Friday, December 15, 2006

'Racist' is the white man's N-word

I hadn't been in my job as a Texas newspaper editor very long when a reader called to complain. In the reader's mind we hadn't given enough attention to a story about the football team at a primarily black local high school where her son was a player. Oh, there was a story, but the reader believed we should have written more and played it bigger. I listened to her and explained that while more might have been done, the story was a perfectly fine piece.

"Well," she retorted, "you're a racist."

I was shocked. I'd really never been called a racist before, much less by someone who hadn't known me for more than about two minutes ... over the phone. I did what any good editor would do: I transferred the complaining reader directly to the reporter who covered the story she believed was racist ... who happened to be a very good, young black reporter.

Linda Wallace, a veteran black journalist who writes a syndicated column called The Cultural Coach, addressed that very issue in her latest piece, "Think Before Using the Word 'Racist.'" She writes, in part:
"In workshops, many white Americans often admit being called a racist is the insult they fear the most. Some avoid holding sticky, but necessary, racial conversations because that word could be used to attack them. Others say the word is a dangerous weapon, yet it often is used without first allowing the intended target an opportunity to mount a defense."

Wallace suggests that a white person is insulted by being called a "racist" almost as much as an African-American is insulted by being called a "nigger," and makes her case for using both words only sparingly or not at all.

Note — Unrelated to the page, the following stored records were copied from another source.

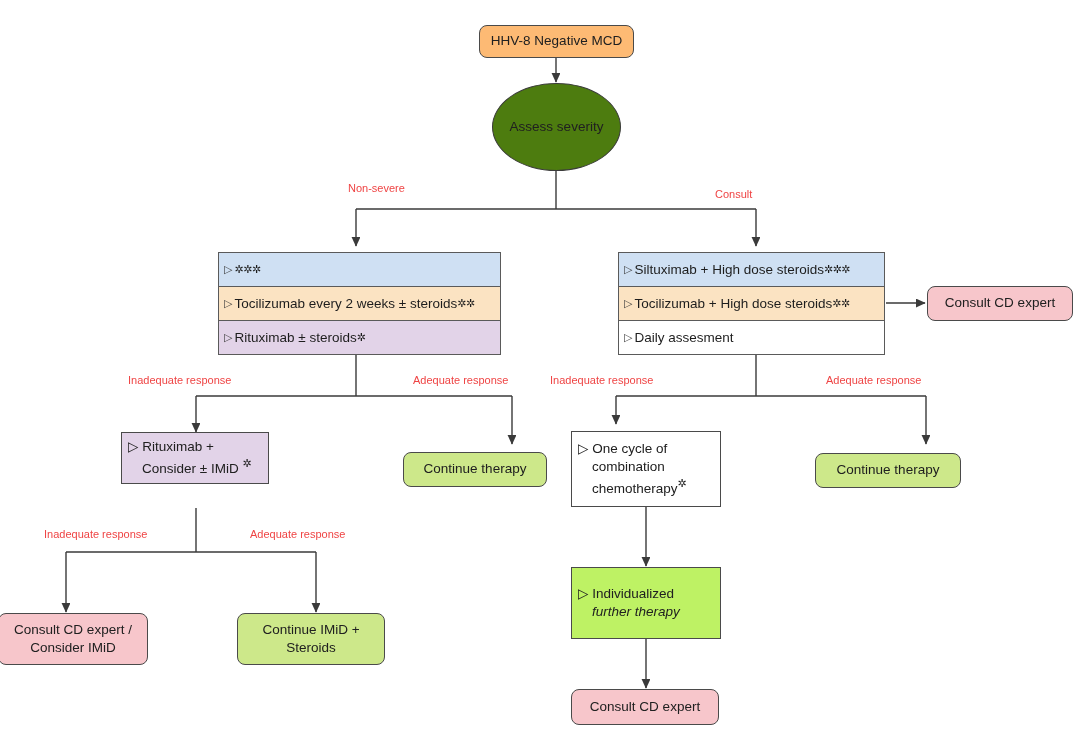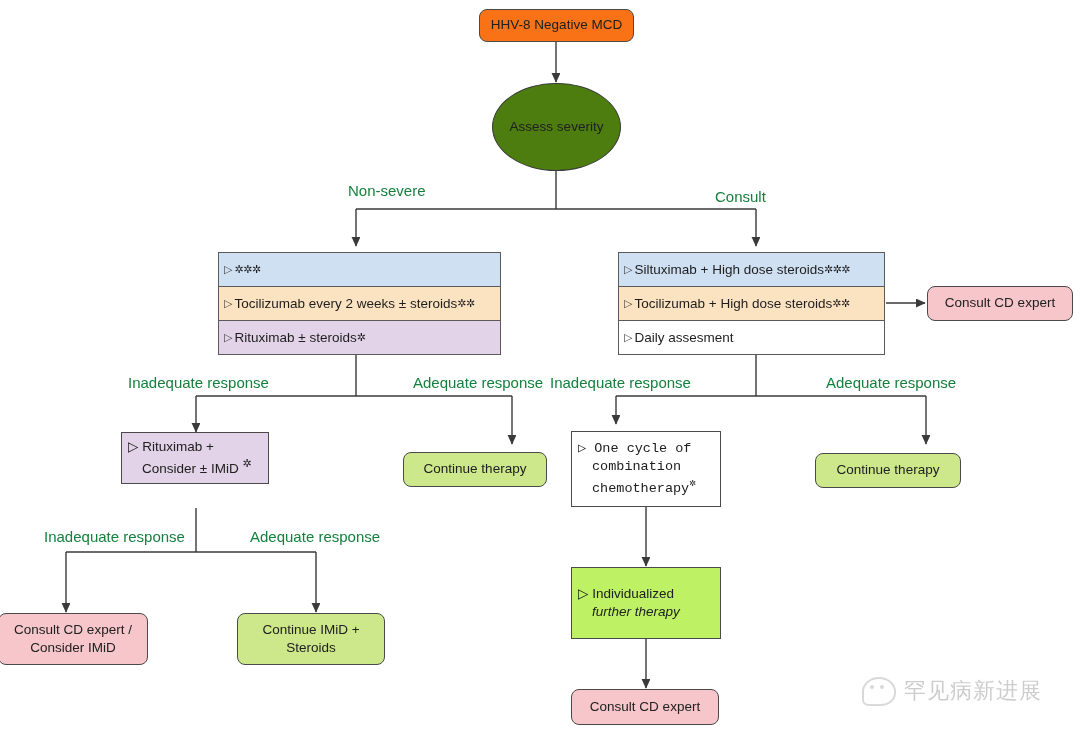"HHV-8 Negative MCD" div.node { background: #f97316 -> #fdba74; top: 9px -> 25px }
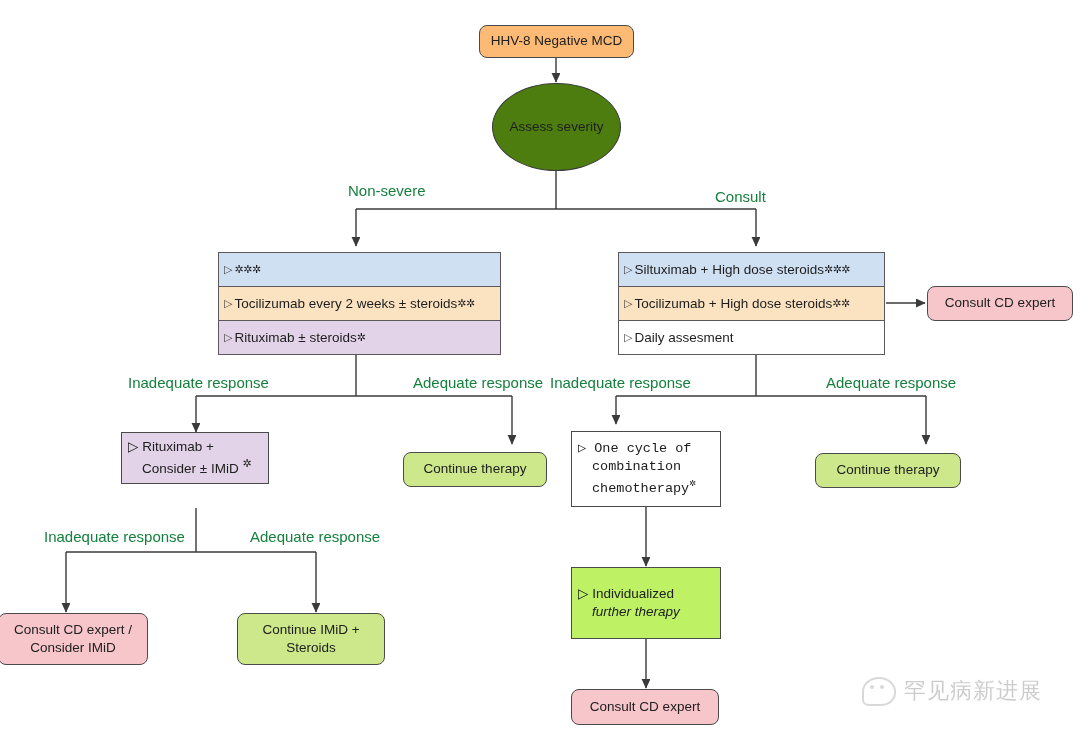"Non-severe" .edge-label { color: #15803d -> #ef4444; font-size: 15px -> 11px }
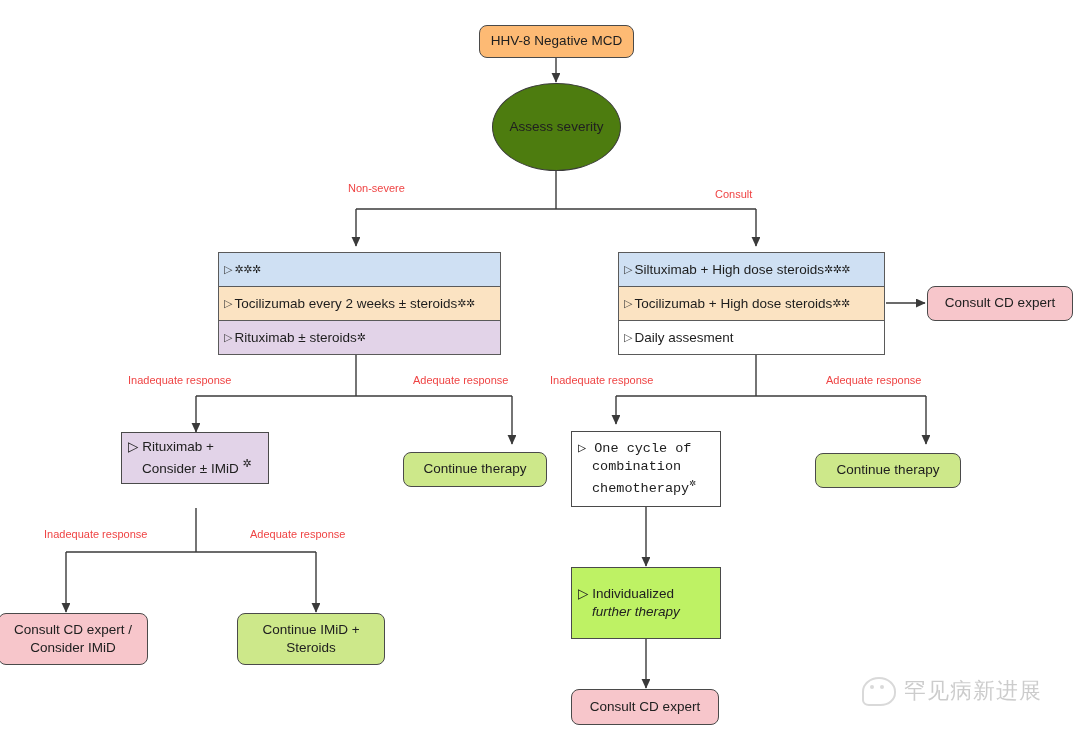"▷ One cycle of" div.node { font-family: Liberation Mono, monospace -> none }
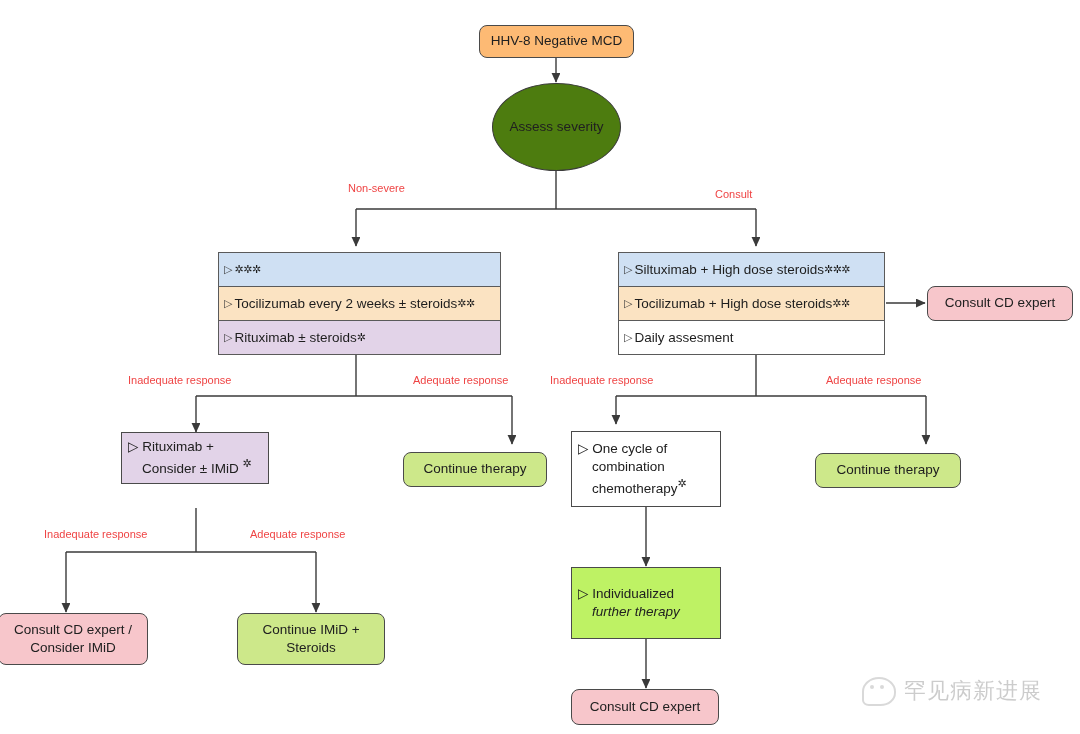"罕见病新进展" div.wm { html: <div> <span></span> <span>罕见病新进展</span> </div> -> none }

I agree. "Racist" is a word too casually thrown around these days, and it often suggests bias/racism on the speaker's part. How? If a black person can call a white person she's never met a "racist" after only two minutes of casual, non-racial conversation, it belies a feeling that all white people must harbor ill will for African-Americans and the surface needn't even be scratched to find it.


jillmalitz said...

It is too bad that we have become so afraid of what we say. It seems the minute we open our mouths we offend someone. That is ridiculous.

Anonymous said...

racism is no longer the most important issue regarding reace relations in america.

Something new has emerged, more destructive and more pivotal to solving our nations racial issues.

Black attitudes are now the most threatening thing to the future of black americans.

I started a blog to discuss my views and see who agrees.

SingingSkies said...

And you would have transferred the reader to the reporter who covered the story even if s/he were white, right?

You're correct, though. The term does get used too casually, especially when someone's upset. The net result is to block further discussion and keep true understanding from happening.

I've learned a lot from Linda Wallace's columns. She is a very wise woman. The world would be a much better place if more of us practiced what she preaches (myself included!).

Anonymous said...

i think it is really asinine of any black person to think that white people are not racist, they are by their very nature the most insidious racists to ever inhabit the earth, they are the natural enemy to black people everywhere, they are the world's greatest robbers,murders,rapists and have committed atrocities all over the world. every decison that they make in regards to black people is predicated by their racsim

Ron Franscell said...

Anon, without question, that's the most racist rant I have ever heard. "All" whites have a racist gene?

It must be horrible to be such a paranoid bigot.